The reason why Iran has remained in limbo is that the benefits it might bring to the SCO are outweighed by the potential pitfalls. SCO members have occasionally declined to defend Iran’s membership if that meant confrontation with Washington, despite the organization’s own implicit orientation. Under the powder keg that was Ahmadinejad’s  government, for instance, then SCO Secretary-General Bolat Nurgaliyev commented that new admissions “should strengthen the organization…not cause new problems.” Even if nuclear sanctions are now lifted, intimate relations with Iran are still a high-stakes gamble. Iran’s open support for groups considered terrorists contradicts the SCO’s primary security objective and risks putting its credibility on line, even if Iran has helped fight against Sunni extremism, such as the Islamic State. Finally, any future improvements in Russia’s relations with the West could easily temper Putin’s current zeal for Iranian membership.
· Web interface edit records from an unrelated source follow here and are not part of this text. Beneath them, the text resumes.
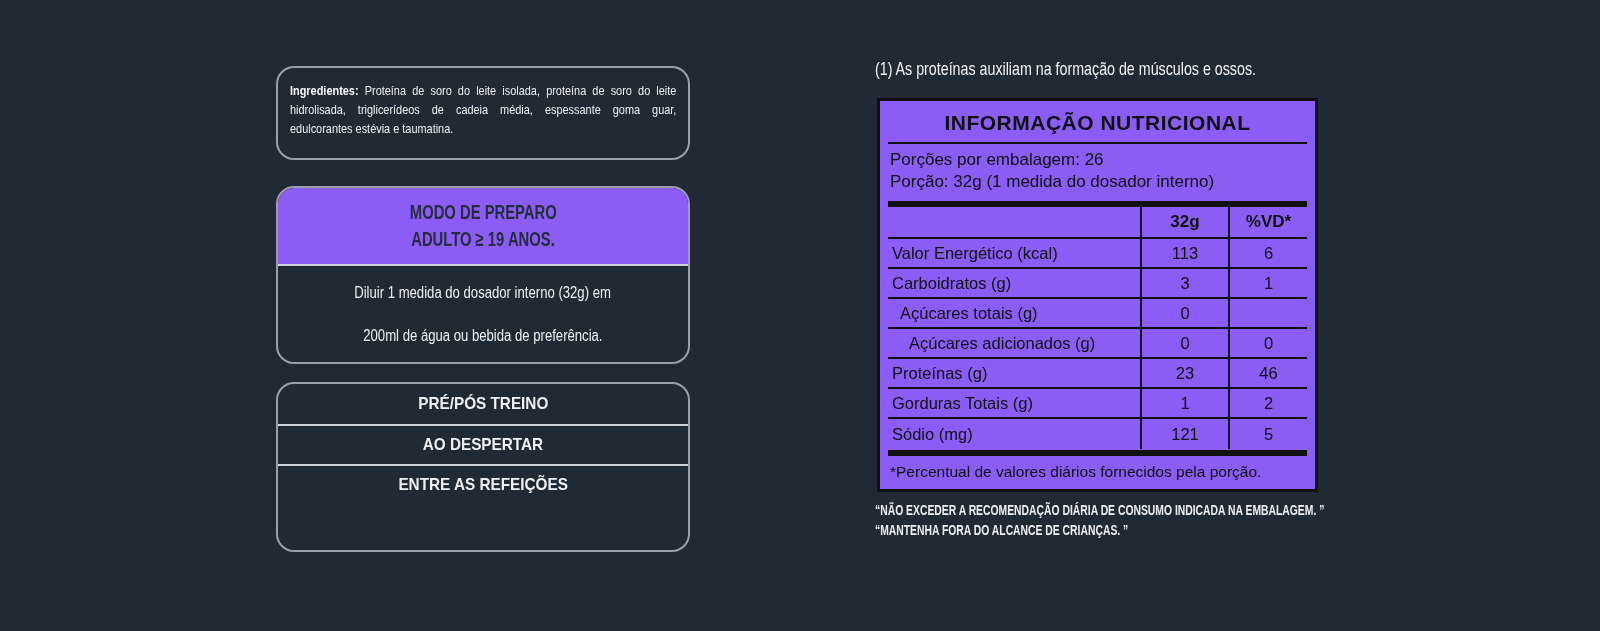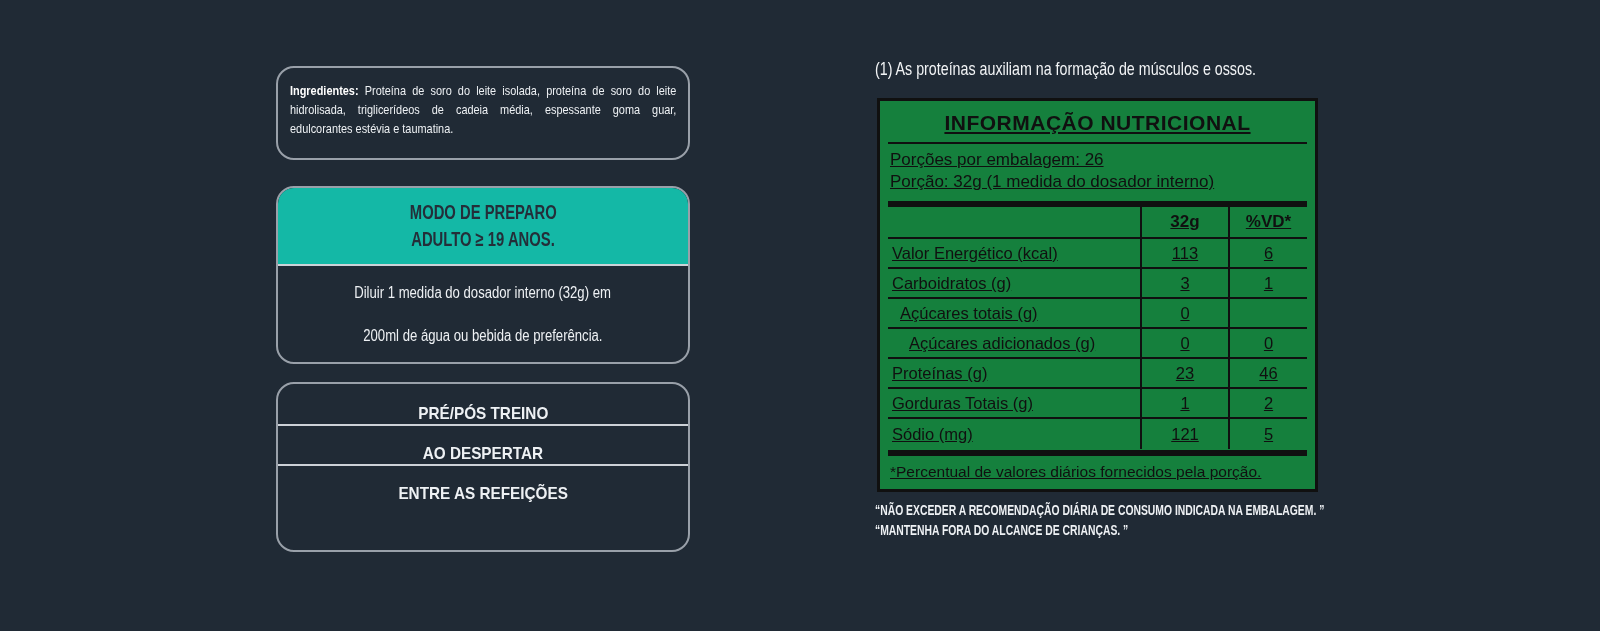"INFORMAÇÃO NUTRICIONAL" #nutrition-table { background: #15803d -> #8b5cf6; text-decoration: underline -> none }
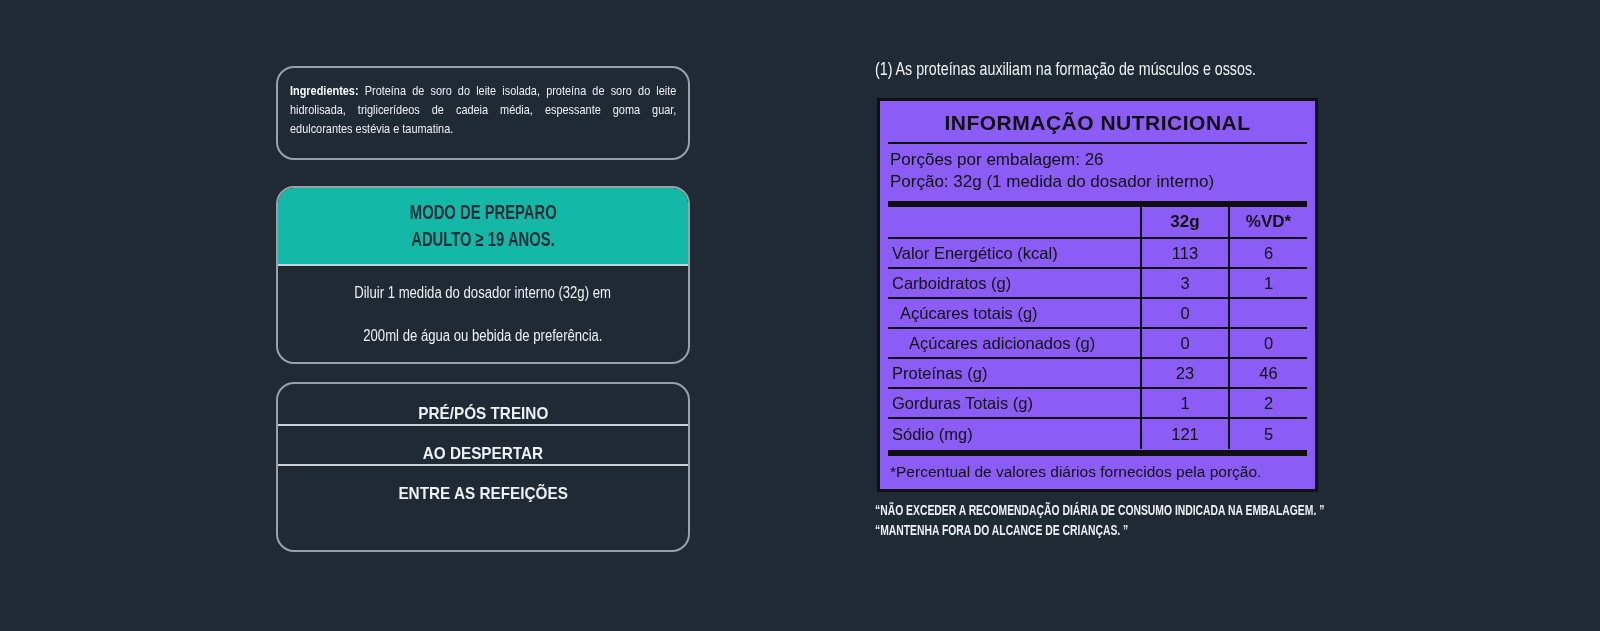"MODO DE PREPARO" .peach { background: #14b8a6 -> #8b5cf6 }
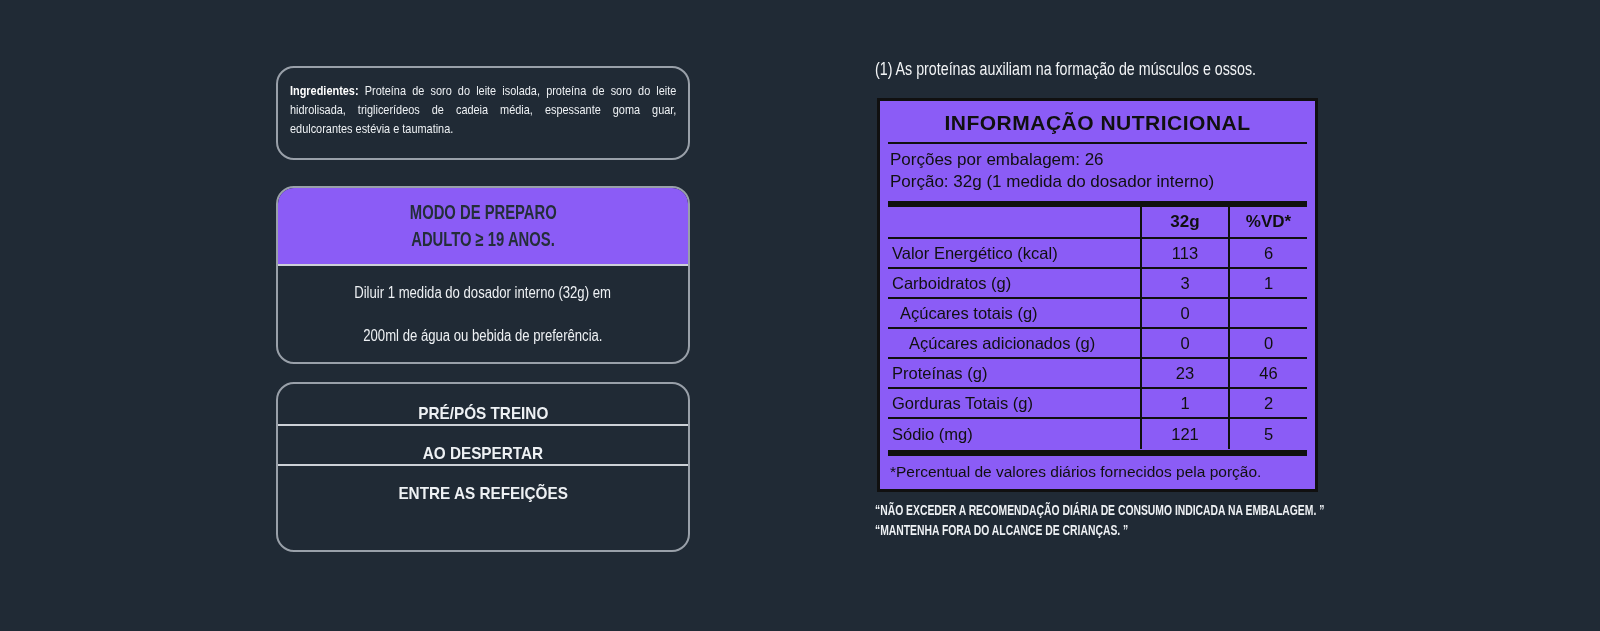"PRÉ/PÓS TREINO" .usage-row { align-items: flex-end -> center }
In the long run, however, Iran most likely views full membership in the SCO as its best bet to join an institutional alliance that might even birth a new regional, if not world order that diminishes Western influence. Although the SCO is no NATO or CSTO—in either form or substance—neither is it an ornament. How the SCO positions itself in the coming future depends on how major Western governments interact with its leading powers, China and Russia, as well as how the two powers interact with each other. This, in turn, will also determine if Iran’s undying Shanghai dream finally becomes reality.